Her story involves Rekha (a woman of mixed Indian and English parentage), an abandoned mineshaft in the Rockies, a dinosaur's footprint and a mysterious sari left in the mine a century and a half ago. Even in Naidu's brief summary, the tale conjures up powerful images. When I ask her what Weir's music brings to her act of storytelling, she responds: "The interior landscapes. I can say 'We're in the Rockies', but Judith actually creates the experiences of what it means to be in that kind of monstrously profound vastness, a vastness which provides on the one hand, a sense of liberation, and on the other, a tremendous alienation."

Weir concurs: "Part of the whole role of the music is to give ... I won't even say atmosphere - rather, it's psychology plus scenery.

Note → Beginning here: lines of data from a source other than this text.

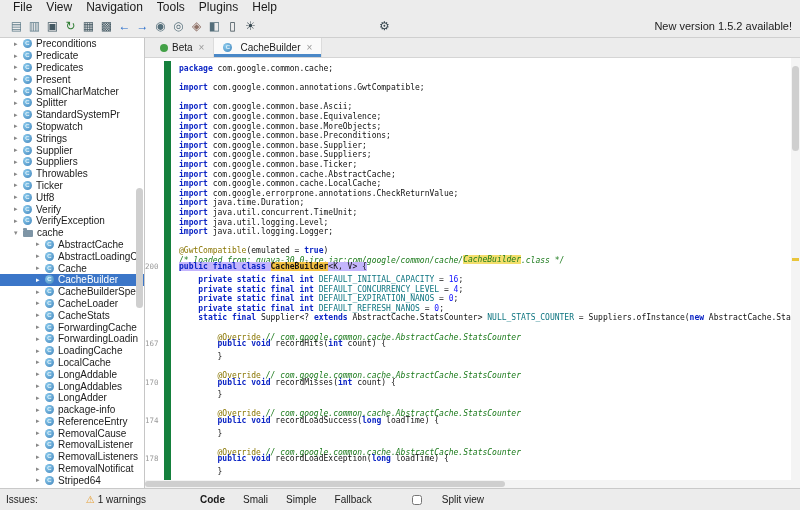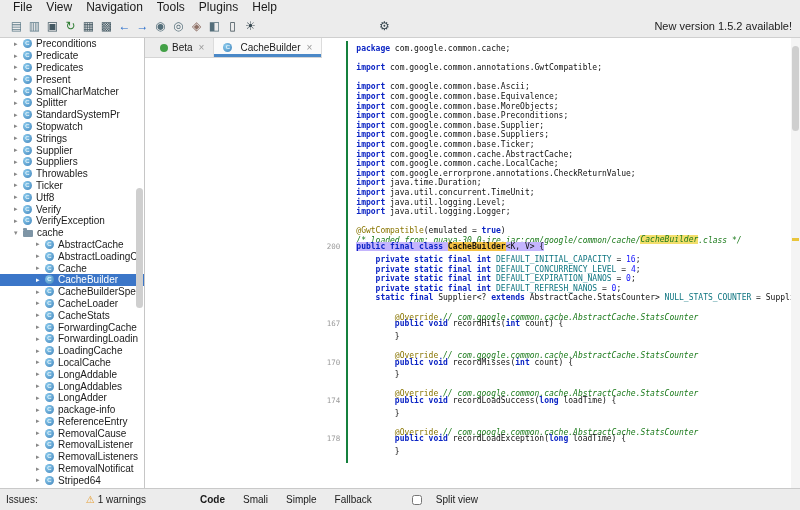--- a/index.html
+++ b/index.html
@@ -25,33 +25,33 @@
          background:radial-gradient(circle at 35% 35%,#8ECFF0,#3D7FB8);
          color:#fff;font-size:6px;line-height:9px;text-align:center}
   .ficon{width:10px;height:7px;background:#7E95A6;border-radius:1px;position:relative;
          flex:none;margin-right:4px;margin-top:1px}
   .ficon:before{content:"";position:absolute;top:-2px;left:0;width:4px;height:2px;
                 background:#7E95A6;border-radius:1px 1px 0 0}
   .tree-row.selected{background:#3B76C8;color:#fff}
   .tree-row.selected .chev{color:#fff}
   .sb-scroll{position:absolute;right:1px;top:150px;width:7px;height:120px;
              background:#CFCFCF;border-radius:4px}
-  .editor{flex:1;display:flex;min-width:0}
+  .editor{flex:1;display:flex;flex-direction:column;min-width:0}
   .tabsrow{height:20px;background:#ECECEC;border-bottom:1px solid #D5D5D5;
            display:flex;align-items:stretch;padding-left:6px;flex:none}
   .tab{display:flex;align-items:center;gap:4px;padding:0 9px;font-size:10px;
        border-right:1px solid #DCDCDC;cursor:default}
   .tab.active{background:#FAFAFA;box-shadow:inset 0 -3px 0 #4A88C7}
   .betadot{width:8px;height:8px;border-radius:50%;background:#43A047;flex:none}
   .closex{color:#999;font-size:10px;margin-left:2px;cursor:pointer}
   .codearea{flex:1;overflow:hidden;background:#fff;padding-top:3px;position:relative}
   .cl{height:9.6px;line-height:9.6px;white-space:pre;
       font-family:"DejaVu Sans Mono",monospace;font-size:8px}
   .ln{display:inline-block;width:26px;text-align:right;padding-right:6px;margin-right:8px;
-      color:#9A9A9A;font-size:7.5px;border-right:2px solid #15803d;height:9.6px;
+      color:#9A9A9A;font-size:7.5px;border-right:7px solid #15803d;height:9.6px;
       font-family:"DejaVu Sans Mono",monospace}
   .lc{white-space:pre}
   .tk-k{color:#0B24C4;font-weight:bold}
   .tk-p{color:#111}
   .tk-com{color:#1B7A1B;font-style:italic}
   .tk-comhl{color:#1B7A1B;font-style:italic;background:#F3DE6B}
   .tk-ann{color:#897500}
   .tk-fld{color:#0E7580}
   .tk-num{color:#1414FF}
   .tk-clshl{color:#111;background:#F5C243;font-weight:bold}
@@ -61,21 +61,21 @@
   .vmark{position:absolute;left:1px;width:7px;height:3px;background:#E9C53B;top:200px}
   .hscroll{height:8px;background:#F4F4F4;position:relative;flex:none}
   .hthumb{position:absolute;left:0;top:1px;height:6px;width:55%;background:#CFCFCF;border-radius:3px}
   .bottombar{height:22px;border-top:1px solid #C9C9C9;background:#ECECEC;display:flex;
              align-items:center;font-size:10px;padding-left:6px}
   .warn-ico{color:#E6A23C;font-size:10px;margin-right:3px}
   .warnwrap{margin-left:48px;display:flex;align-items:center}
   .viewtabs{margin-left:54px;display:flex;gap:18px}
   .viewtab{cursor:pointer}
   .viewtab.active{font-weight:bold}
-  .splitwrap{margin-left:40px;display:flex;align-items:center;gap:14px}
+  .splitwrap{margin-left:40px;display:flex;align-items:center;gap:20px}
   input[type=checkbox]{width:10px;height:10px;margin:0}
 </style>
 </head>
 <body>
 
 <div class="menubar">
     <span class="menu-item">File</span>
     <span class="menu-item">View</span>
     <span class="menu-item">Navigation</span>
     <span class="menu-item">Tools</span>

"It's a good story for that, because it sets a lot of big scenes. I found myself thinking, 'This would make a good opera': it has bigness, and that's good. And part of the fun is that we're using such small resources. Nothing much is happening visually perhaps, but something huge is happening in the imagination. That's important to me. In opera, the more that stage production becomes so highly polished... the less our imaginations are free."

It would be wrong to see Future Perfect as an opera manqué. Nevertheless, it returns us to that primal moment where what comes first is neither words nor music, but the story. As Weir suggests, all audiences have to bring is their imagination.